Among the tons of new stuff unveiled by Google, we make our own selection:
- Anthos: Introduced last year, Anthos is the new name of Google Cloud Services Platform. It is a Trojan horse to control and manage customers workloads running on GCP of course but also in AWS, Azure or on-premises thanks to Kubernetes, a key contribution of Google to the industry.
- Storage: Following recent AWS announcement with S3 Glacier Deep Archive, Google reacts with Archive Cold Storage at $0.0012 per GB per month, the difference seems to be in the retrieve data duration. For both of them, the annual cost for a PB is around $12k.
- Analytics and Big Data: Several angles here with Cloud Data Fusion, in Beta, to aggregate all data in one interface, convenient before you ingest them to BigQuery. BigQuery Data Transfer Service with 100+ applications integration based on Fivetran. A connection to Google Sheets with a new type of infinite spreadsheet. A boost to Google Data Studio to visualize data powered by BigQuery BI Engine, soon open to Looker and Tableau. The company adds AutoML to BigQuery ML and finally a metadata management service called Data Catalog but we don't know if Google picked Alation, Collibra, Datum or Informatica to offer this service.

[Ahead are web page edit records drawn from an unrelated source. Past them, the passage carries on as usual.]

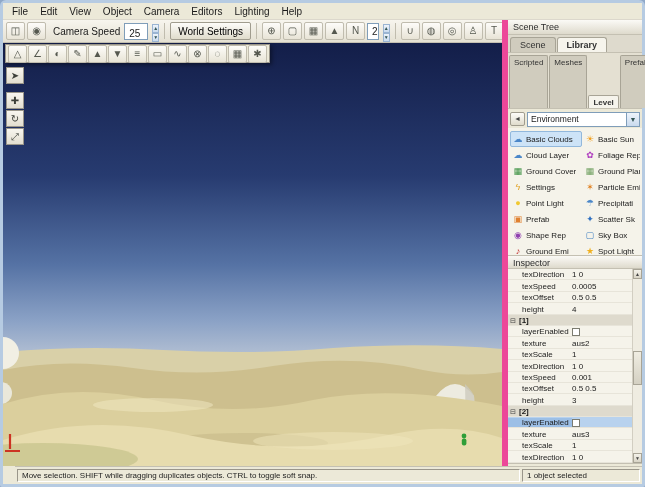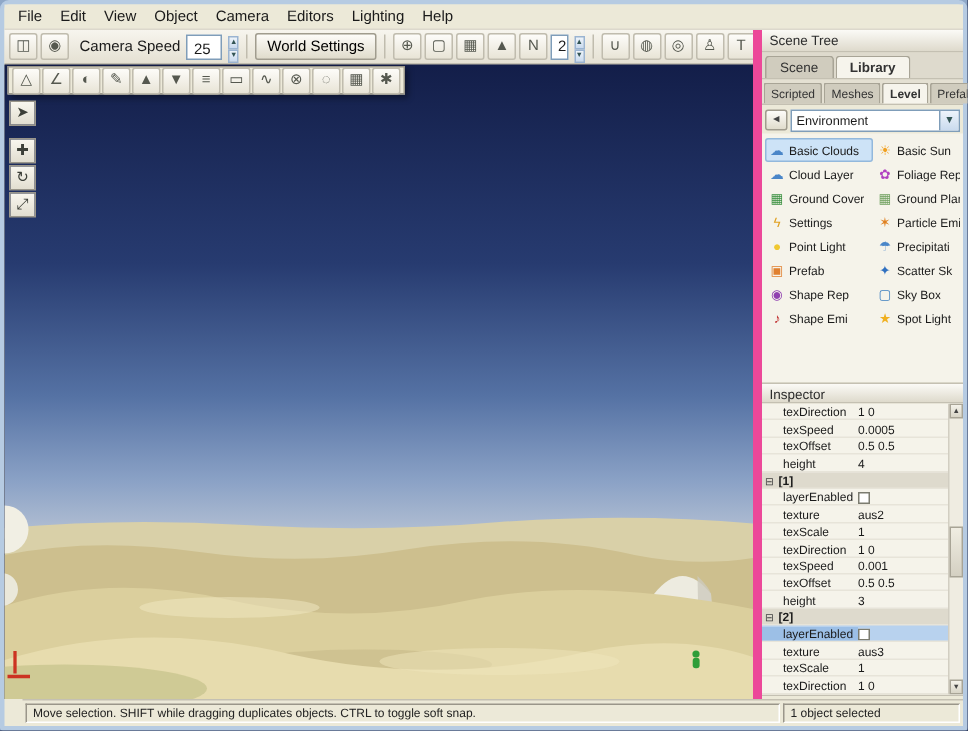--- a/index.html
+++ b/index.html
@@ -35,21 +35,21 @@
   .viewport svg{display:block;width:100%;height:100%;}
 
   
   .panel{position:absolute;top:17px;right:0;width:140px;bottom:7px;background:#ece9d8;border-left:6px solid #ec4899;display:flex;flex-direction:column;}
   .panel-title{flex:0 0 15px;font-size:9px;padding:2px 0 0 5px;background:linear-gradient(#fbfaf6,#dedacc);border-bottom:1px solid #c4c0b2;color:#2d2d2d;}
   .tabs{flex:0 0 18px;display:flex;padding:2px 2px 0;gap:1px;background:#dedacd;border-bottom:1px solid #c4c0b2;}
   .tab{padding:2px 9px 1px;font-size:9px;background:#d0ccbe;border:1px solid #a8a496;border-bottom:none;border-radius:3px 3px 0 0;color:#333;}
   .tab.active{background:#f6f4ec;font-weight:bold;}
   .subtabs{flex:0 0 17px;display:flex;padding:2px 1px 0;gap:1px;background:#e4e0d2;border-bottom:1px solid #c4c0b2;}
   .subtab{padding:2px 4px 1px;font-size:8px;background:#d0ccbe;border:1px solid #a8a496;border-bottom:none;border-radius:2px 2px 0 0;color:#333;white-space:nowrap;}
-  .subtab.active{background:#f6f4ec;font-weight:bold;}
+  .subtab.active{background:#f6f4ec;font-weight:bold;margin-top:40px;}
   .combo-row{flex:0 0 19px;display:flex;align-items:center;gap:2px;padding:2px 2px 1px;}
   .back-btn{flex:0 0 15px;height:14px;font-size:7px;line-height:12px;text-align:center;border:1px solid #a09c8e;border-radius:2px;background:linear-gradient(#fdfcf9,#e0dccc);color:#444;}
   .panel-combo{flex:1;height:15px;border:1px solid #7f9db9;background:#fff;font-size:8.5px;display:flex;align-items:center;padding-left:3px;overflow:hidden;}
   .dd-arrow{margin-left:auto;flex:0 0 13px;height:13px;background:linear-gradient(#eef4fb,#c9daee);border-left:1px solid #7f9db9;font-size:7px;text-align:center;line-height:13px;color:#355;}
   .library{flex:1;background:#f5f3ea;display:grid;grid-template-columns:72px 1fr;grid-auto-rows:16px;align-content:start;padding:3px 0 0 2px;overflow:hidden;}
   .lib-item{display:flex;align-items:center;gap:3px;height:16px;font-size:8px;overflow:hidden;white-space:nowrap;padding:0 1px 0 2px;border:1px solid transparent;}
   .lib-item.sel{background:#cde3f7;border:1px solid #92b8dc;border-radius:2px;}
   .lib-icon{flex:0 0 10px;width:10px;font-size:9px;line-height:10px;text-align:center;}
   .lib-label{overflow:hidden;}
 
@@ -256,21 +256,21 @@
             <span class="lib-icon" style="color: rgb(48, 112, 192);">✦</span>
             <span class="lib-label">Scatter Sk</span>
           </div><div class="lib-item">
             <span class="lib-icon" style="color: rgb(144, 64, 176);">◉</span>
             <span class="lib-label">Shape Rep</span>
           </div><div class="lib-item">
             <span class="lib-icon" style="color: rgb(64, 128, 192);">▢</span>
             <span class="lib-label">Sky Box</span>
           </div><div class="lib-item">
             <span class="lib-icon" style="color: rgb(192, 48, 48);">♪</span>
-            <span class="lib-label">Shape Emi</span>
+            <span class="lib-label">Ground Emi</span>
           </div><div class="lib-item">
             <span class="lib-icon" style="color: rgb(240, 176, 32);">★</span>
             <span class="lib-label">Spot Light</span>
           </div></span>
     </div>
     <div class="insp-title">Inspector</div>
     <div class="insp-rows">
       <div>
           <div class="irow">
             <span class="iname">texDirection</span>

- AI: Google wishes to democratize AI so they offer easy access to AI and ML models. The company launched the Beta of AI Platform to build, test and deploy on-premise or in the cloud leveraging AutoML in multiple flavors, it will help to boost AI adoption within the enterprise.
- Database: The company adds SQLServer to Cloud SQL in addition to MySQL and PostgreSQL.

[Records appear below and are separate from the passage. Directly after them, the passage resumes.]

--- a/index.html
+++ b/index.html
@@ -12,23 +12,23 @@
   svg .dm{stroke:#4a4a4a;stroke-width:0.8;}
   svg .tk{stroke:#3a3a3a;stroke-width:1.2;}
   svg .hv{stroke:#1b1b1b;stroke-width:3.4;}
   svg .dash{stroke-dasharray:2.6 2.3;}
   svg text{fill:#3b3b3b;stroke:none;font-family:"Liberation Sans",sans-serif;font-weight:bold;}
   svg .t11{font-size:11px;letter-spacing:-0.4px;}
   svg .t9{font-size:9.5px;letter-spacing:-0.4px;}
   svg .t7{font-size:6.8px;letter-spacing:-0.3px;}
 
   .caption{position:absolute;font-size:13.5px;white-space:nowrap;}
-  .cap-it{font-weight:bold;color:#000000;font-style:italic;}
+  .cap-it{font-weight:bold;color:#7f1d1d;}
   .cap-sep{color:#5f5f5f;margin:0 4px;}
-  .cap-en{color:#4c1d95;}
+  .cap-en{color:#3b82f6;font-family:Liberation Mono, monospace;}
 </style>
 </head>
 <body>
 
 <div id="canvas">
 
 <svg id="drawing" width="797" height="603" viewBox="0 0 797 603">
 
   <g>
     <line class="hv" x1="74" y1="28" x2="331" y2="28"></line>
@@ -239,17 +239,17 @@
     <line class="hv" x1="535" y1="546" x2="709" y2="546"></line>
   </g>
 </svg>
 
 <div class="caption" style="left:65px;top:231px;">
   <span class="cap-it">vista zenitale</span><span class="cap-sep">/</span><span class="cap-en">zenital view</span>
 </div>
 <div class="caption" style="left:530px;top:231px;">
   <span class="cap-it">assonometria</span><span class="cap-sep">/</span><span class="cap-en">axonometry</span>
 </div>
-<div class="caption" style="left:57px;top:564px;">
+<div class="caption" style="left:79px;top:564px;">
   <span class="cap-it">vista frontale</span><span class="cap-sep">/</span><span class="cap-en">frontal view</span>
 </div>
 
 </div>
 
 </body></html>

- Open source: Google shakes the databases palm again with the integration of seven open sources solutions in the Google cloud console: Confluent, DataStax, Elastic, InfluxData, MongoDB, Neo4j and Redis Labs Enterprise, indicating clearly a different path versus AWS illustrated by Kubernetes, Go or TensorFlow examples. These seven players are leaders in their respective category.
- G Suite: The assistant is added and a collaboration with Dropbox is unveiled explain why Dropbox had a booth.
Google Cloud Next ’19 was also the opportunity to meet three vendors who announced a back-as-a-service offering available on the marketplace: Actifio, Cohesity and HYCU, beyond their proven data protection comfort zone, I should say:
- Actifio adds Google Cloud Platform (GCP) to Actifo GO, also available for Azure and AWS, to protect VM, file system, SQLServer and SAP Hana,
- Cohesity extends their on-premises approach with Data Protect running in GCP named Cloud Backup Service and
- HYCU with an updated Backup-as-a-Service for GCP to protect Google Cloud SQL in addition to VMs.
For SaaS storage, we saw Dropbox and Skysync but Box was absent.
Among other storage presence, we select some interesting announcements:
- Portworx now run on Google Kubernetes Engine (GKE) and GKE on-premise,
- Hammerspace Data-as-a-Service approach is now integrated with Kubernetes and available on the marketplace,
- With also interesting talks at several booths: AtScale, ClearSky Data, Fivetran, H2O.ai, Hitachi, HPE, IBM, Iguazio, Intel, NetApp, NGINX, Nutanix, LogDNA, Logic Monitor, Looker, Panzura, Red Hat, Suse, Trifacta or YugaByte.